加藤さんの長男が利用した場所は、利用者が1日約80人もいた。スタッフは子供が入って1カ月以上たっても、顔と名前が一致しない。ドッジボールで一緒に遊ぶこともなく、子供同士が仲間意識を持つ手助けもしていないように見えた。
「子供もつまらなそうでした。たくさんの子でガヤガヤし、別のクラスや異なる学年の子供と遊び始めるきっかけもつかめない。スタッフは拡声器で子供に声をかけていました」
仕事中も子供のことが気にかかるようになり、結局、民間の学童保育に移らせた。見学で一歩足を踏み入れたとたん、わくわくとまったく違う雰囲気を感じたからだ。

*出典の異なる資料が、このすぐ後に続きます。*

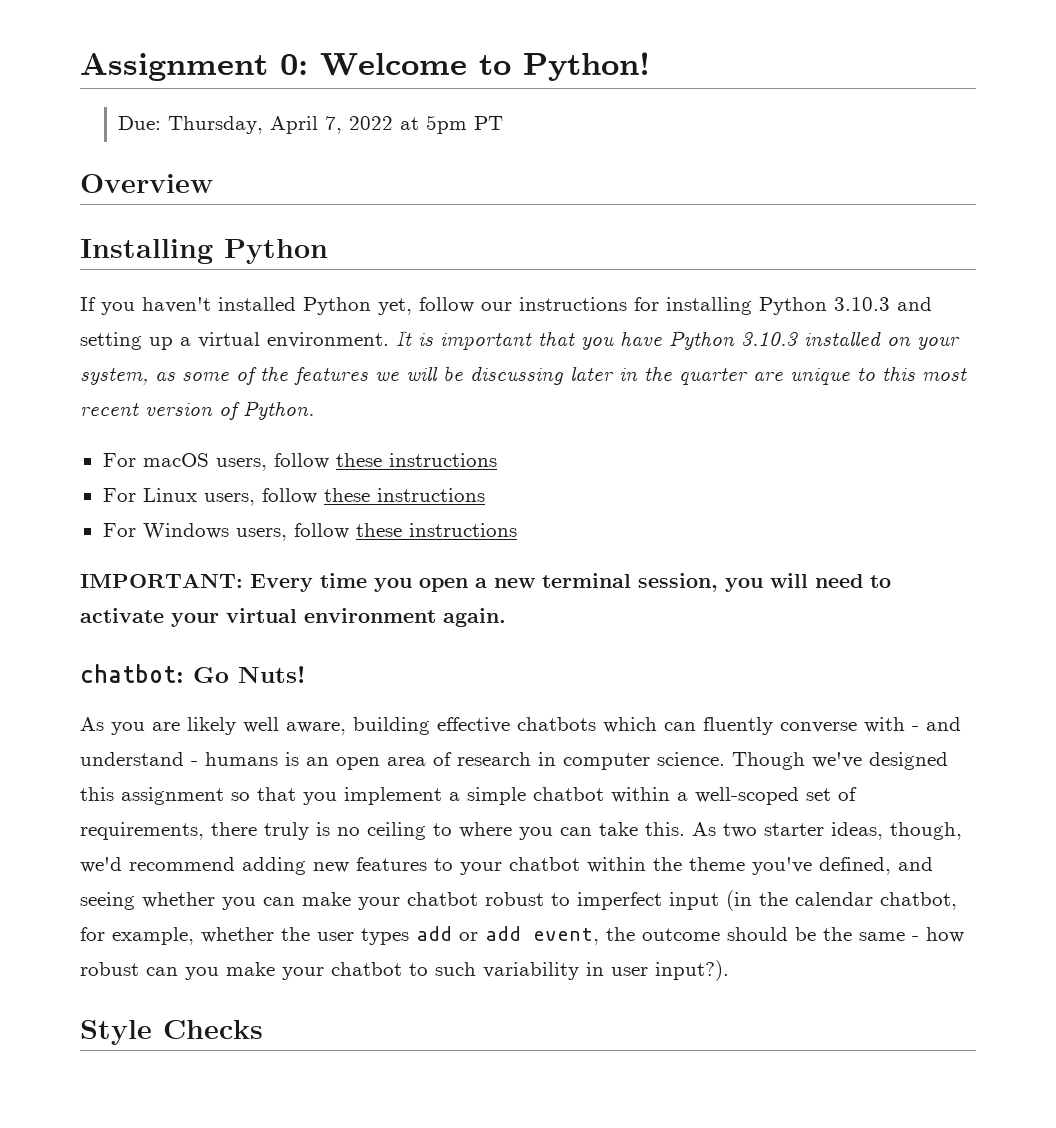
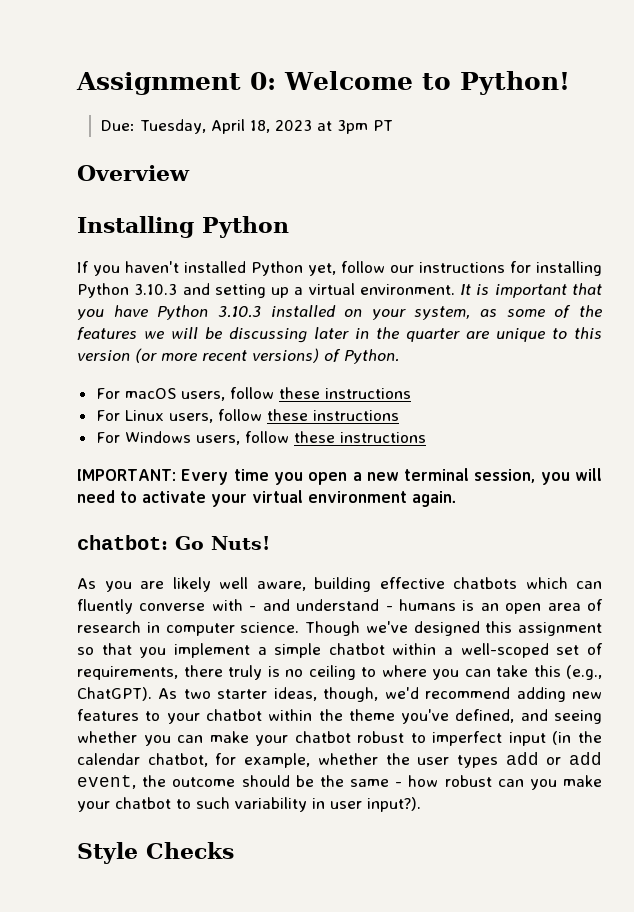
- Due: Thursday, April 7, 2022 at 5pm PT
+ Due: Tuesday, April 18, 2023 at 3pm PT
- It is important that you have Python 3.10.3 installed on your system, as some of the features we will be discussing later in the quarter are unique to this most recent version of Python.
+ It is important that you have Python 3.10.3 installed on your system, as some of the features we will be discussing later in the quarter are unique to this version (or more recent versions) of Python.
- Though we've designed this assignment so that you implement a simple chatbot within a well-scoped set of requirements, there truly is no ceiling to where you can take this.
+ Though we've designed this assignment so that you implement a simple chatbot within a well-scoped set of requirements, there truly is no ceiling to where you can take this (e.g., ChatGPT).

「指導員の方が読み聞かせをしていたのですが、みんな静かに聞き入っていて、楽しそうでした。静かにすべきときは静かにできる子に育っていることを感じました」
補助金がないため、無料のわくわくと違って、費用負担は月額2万5000円。だが、子供の将来を思うと高くはなかった。
それから2年。スタッフが子供同士の関係作りを働きかけるせいか、長男には最近、1、2年生の“お兄さん”としての責任感が芽生えているという。「子供の成長を見越して接してくれる指導員がいるので、安心して働けます」と加藤さんはうれしそうだ。